His bar will focus on dark brown American liquor.

“We are going to have obscure whiskey, bourbon, rye and scotch,” Bush said. “Anything I can find that I haven’t seen before, I am buying.”

But Bush said he hasn’t forgotten about beer: Pork Slope will have 25 beers on tap, even more in cans (PBR, Black Label, Milwaukee’s Best, National Bohemian) and bottles. They will offer a shot of whiskey and a Pabst Blue Ribbon for $5 and other deal incentives to drink.

“I am personally bringing back the pitcher,” Bush said, who lives above Pork Slope on Fifth Avenue and has installed a tap in his apartment’s kitchen with a beer line that runs from the kegs in the basement of his soon-to-be saloon.

They will also have five unique cocktails, one of which will be a Bloody Mary, but will be made with scotch instead of vodka. 

Bush said they are not trying to compete with nearby bars like the High Dive, but rather create a bigger nightlife.

“This block is getting cooler and cooler and we’re going to be here because we think it’s missing a place like Pork Slope,” Bush explained, who worked at the bar Niagara in Manhattan for 13 years.

Although it will be a bar, it is also going to have food. And, the food will be made by no one else except Dale Talde.

“We’re doing some barbeque, ribs, pulled pork, brisket and smoked meats,” Dale Talde said, who is the chef at, well, Talde on Seventh Avenue. He also added that he will serve chicken wings, a griddle burger, artisanal American hams that “eat like prosciutto,” biscuits, cornbread, Chicago-style hotdogs (pulling inspiration from his hometown) and chili.

But, he is most excited about his tater tots that will be cooked in pork fat.
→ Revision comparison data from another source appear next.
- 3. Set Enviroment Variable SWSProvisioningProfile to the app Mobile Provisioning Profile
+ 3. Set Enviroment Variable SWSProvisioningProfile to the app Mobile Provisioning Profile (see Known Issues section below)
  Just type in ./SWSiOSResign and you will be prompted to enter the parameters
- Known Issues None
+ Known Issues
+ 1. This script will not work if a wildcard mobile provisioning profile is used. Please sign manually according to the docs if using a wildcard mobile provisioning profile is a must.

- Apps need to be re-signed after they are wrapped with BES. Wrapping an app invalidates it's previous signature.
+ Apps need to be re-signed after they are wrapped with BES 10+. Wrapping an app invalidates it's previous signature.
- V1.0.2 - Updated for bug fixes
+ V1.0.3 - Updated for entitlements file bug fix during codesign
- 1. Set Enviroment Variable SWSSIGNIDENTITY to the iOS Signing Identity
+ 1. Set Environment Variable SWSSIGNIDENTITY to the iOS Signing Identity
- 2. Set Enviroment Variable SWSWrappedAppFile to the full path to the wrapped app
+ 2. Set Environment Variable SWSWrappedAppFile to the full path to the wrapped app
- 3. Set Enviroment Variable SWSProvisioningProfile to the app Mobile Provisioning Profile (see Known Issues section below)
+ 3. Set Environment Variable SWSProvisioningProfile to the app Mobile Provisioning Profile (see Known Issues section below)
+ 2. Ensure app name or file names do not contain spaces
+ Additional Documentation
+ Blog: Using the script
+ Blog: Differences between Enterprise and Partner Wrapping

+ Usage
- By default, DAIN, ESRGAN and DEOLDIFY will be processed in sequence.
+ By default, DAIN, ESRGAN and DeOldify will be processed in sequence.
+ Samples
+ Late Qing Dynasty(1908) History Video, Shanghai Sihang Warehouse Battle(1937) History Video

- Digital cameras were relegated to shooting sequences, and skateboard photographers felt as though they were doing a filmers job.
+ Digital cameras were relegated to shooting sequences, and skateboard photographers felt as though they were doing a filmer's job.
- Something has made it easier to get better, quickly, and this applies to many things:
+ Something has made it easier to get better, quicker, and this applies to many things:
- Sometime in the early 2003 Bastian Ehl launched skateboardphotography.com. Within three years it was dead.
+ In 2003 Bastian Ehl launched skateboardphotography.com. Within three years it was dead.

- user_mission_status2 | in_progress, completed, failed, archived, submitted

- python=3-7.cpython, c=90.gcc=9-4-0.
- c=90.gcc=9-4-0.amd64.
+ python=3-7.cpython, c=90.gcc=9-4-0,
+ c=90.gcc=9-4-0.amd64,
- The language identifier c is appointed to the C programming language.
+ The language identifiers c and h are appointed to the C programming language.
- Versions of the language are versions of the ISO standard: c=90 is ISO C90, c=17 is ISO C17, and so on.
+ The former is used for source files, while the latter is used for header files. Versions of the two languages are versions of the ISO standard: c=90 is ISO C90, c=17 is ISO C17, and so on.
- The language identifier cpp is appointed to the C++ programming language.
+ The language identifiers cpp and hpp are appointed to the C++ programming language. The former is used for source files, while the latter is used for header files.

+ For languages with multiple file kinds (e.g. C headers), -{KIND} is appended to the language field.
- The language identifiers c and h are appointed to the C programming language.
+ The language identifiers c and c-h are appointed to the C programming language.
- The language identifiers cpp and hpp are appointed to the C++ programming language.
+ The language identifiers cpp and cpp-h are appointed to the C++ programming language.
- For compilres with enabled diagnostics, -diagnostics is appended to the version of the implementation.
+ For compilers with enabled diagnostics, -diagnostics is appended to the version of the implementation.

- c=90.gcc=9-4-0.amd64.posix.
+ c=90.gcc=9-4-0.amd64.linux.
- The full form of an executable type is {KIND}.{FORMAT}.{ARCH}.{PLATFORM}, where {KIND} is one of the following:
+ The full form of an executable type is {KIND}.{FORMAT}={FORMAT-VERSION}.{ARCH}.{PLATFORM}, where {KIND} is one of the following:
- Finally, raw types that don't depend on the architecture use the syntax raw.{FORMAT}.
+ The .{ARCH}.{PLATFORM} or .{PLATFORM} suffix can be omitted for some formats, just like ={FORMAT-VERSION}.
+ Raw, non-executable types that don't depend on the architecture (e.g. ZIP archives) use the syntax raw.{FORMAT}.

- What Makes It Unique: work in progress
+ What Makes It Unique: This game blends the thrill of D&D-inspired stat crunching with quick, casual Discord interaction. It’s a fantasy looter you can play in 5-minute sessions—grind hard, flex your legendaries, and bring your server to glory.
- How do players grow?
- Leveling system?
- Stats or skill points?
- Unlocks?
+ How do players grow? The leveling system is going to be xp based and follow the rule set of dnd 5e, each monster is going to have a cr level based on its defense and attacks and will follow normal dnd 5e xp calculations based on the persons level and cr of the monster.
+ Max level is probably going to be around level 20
“I made tater tots the other night at Talde in a wok and all the employees were hovering over me,” Talde said, who has most of his culinary experience in . “They were plucking them out of the wok while they were piping hot, they could not wait. They smelled too good.” 

He said that he used to eat tater tots every day at lunch while in school as a kid, but that is not the only reason he will be cooking them. The reason is a little more primal than nostalgia.

“After tasting f@#$ing lo mein noodles for 13 hours, this is the food I crave,” Talde said, explaining that Pork Slope will be the trio’s drink and food refuge after they leave Talde. “The last thing I want to eat are noodles.”

With a southern-style menu and a down-home aesthetic, Pork Slope will have a roadhouse atmosphere. There will be no table service, Massoni explained, who will be the front-of-the-house manager. When patrons get hungry, Massoni said, it’s up to them to order something.

“This is a bar, a bar, a bar,” Massoni said, stressing that they will not have waiters or table service. “When you get hungry you order from the bar.”

They will have delivery and takeout seven days a week, serve food until 2 a.m. and be open until 4 a.m.

On Saturday and Sunday there will be no “brunch,” the trio said. It’ll just be called “open,” Massoni said.

Talde will cook “Mexican hangover food” like a breakfast burrito and will also serve scrapple, egg and cheese sandwiches, an inspiration from Massoni’s childhood in Maryland.

“We will not be serving bull$@t eggs benedict or pancakes,” Talde explained.

But, most importantly for the guys, they want to have fun in a place they are building for themselves and the community.

“We aren’t taking ourselves too seriously, we are creating a bar that will be a fun place to be. It’s going to be a little quirky, it’s going to be a little campy,” Bush said. “But it’s going to be cool.”